RECORDS PROVIDED —
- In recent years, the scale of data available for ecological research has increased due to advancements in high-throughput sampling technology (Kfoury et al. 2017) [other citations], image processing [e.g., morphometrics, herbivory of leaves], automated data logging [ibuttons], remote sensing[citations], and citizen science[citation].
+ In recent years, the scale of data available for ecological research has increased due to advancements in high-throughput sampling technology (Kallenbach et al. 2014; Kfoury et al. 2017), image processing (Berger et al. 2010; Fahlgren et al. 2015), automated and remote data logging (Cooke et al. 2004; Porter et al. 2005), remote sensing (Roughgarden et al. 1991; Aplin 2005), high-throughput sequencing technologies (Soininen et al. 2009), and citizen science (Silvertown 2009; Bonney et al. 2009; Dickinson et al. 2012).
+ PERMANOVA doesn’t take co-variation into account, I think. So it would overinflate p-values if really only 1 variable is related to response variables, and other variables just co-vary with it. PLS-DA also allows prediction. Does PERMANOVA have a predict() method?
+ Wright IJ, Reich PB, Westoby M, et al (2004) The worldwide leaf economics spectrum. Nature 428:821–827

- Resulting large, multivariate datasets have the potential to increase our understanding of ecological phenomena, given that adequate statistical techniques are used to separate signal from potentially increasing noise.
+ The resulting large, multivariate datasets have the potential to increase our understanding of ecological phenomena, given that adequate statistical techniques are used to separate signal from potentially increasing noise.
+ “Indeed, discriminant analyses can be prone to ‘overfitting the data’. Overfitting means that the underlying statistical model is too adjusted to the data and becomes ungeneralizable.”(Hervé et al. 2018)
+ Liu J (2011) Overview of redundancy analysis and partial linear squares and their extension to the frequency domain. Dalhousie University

---

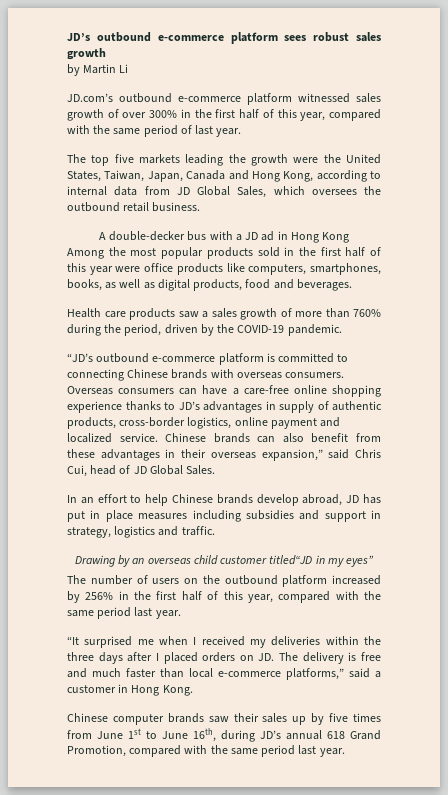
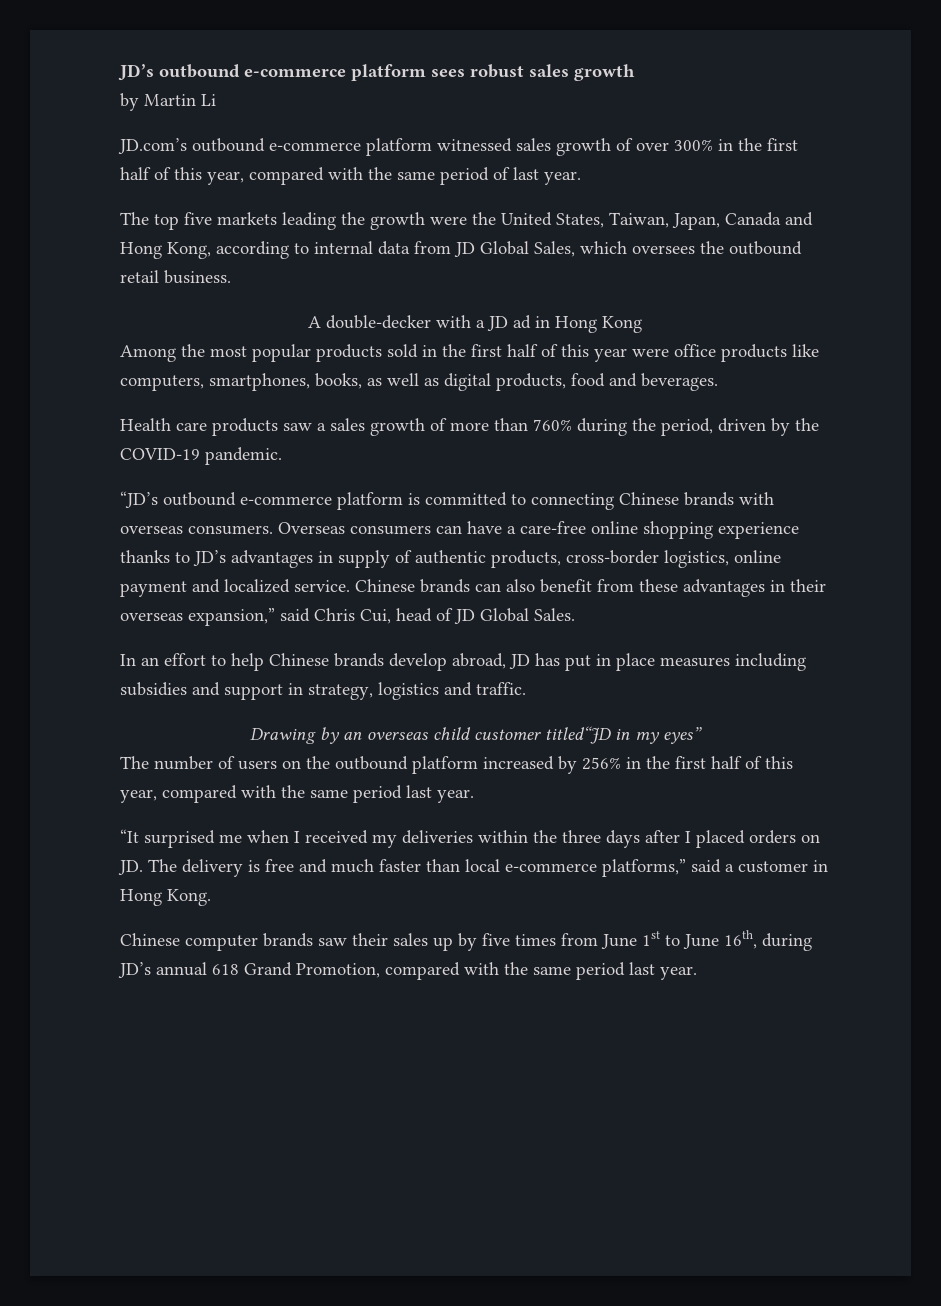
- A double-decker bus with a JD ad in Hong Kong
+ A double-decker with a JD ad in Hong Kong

TASK STATEMENT —
In the listing above, find the line containing "- In recent" and the line containing "- Resulting large, multivariate". Output them and every line between, exactly, and nothing else.

TASK RESULT —
- In recent years, the scale of data available for ecological research has increased due to advancements in high-throughput sampling technology (Kfoury et al. 2017) [other citations], image processing [e.g., morphometrics, herbivory of leaves], automated data logging [ibuttons], remote sensing[citations], and citizen science[citation].
+ In recent years, the scale of data available for ecological research has increased due to advancements in high-throughput sampling technology (Kallenbach et al. 2014; Kfoury et al. 2017), image processing (Berger et al. 2010; Fahlgren et al. 2015), automated and remote data logging (Cooke et al. 2004; Porter et al. 2005), remote sensing (Roughgarden et al. 1991; Aplin 2005), high-throughput sequencing technologies (Soininen et al. 2009), and citizen science (Silvertown 2009; Bonney et al. 2009; Dickinson et al. 2012).
+ PERMANOVA doesn’t take co-variation into account, I think. So it would overinflate p-values if really only 1 variable is related to response variables, and other variables just co-vary with it. PLS-DA also allows prediction. Does PERMANOVA have a predict() method?
+ Wright IJ, Reich PB, Westoby M, et al (2004) The worldwide leaf economics spectrum. Nature 428:821–827

- Resulting large, multivariate datasets have the potential to increase our understanding of ecological phenomena, given that adequate statistical techniques are used to separate signal from potentially increasing noise.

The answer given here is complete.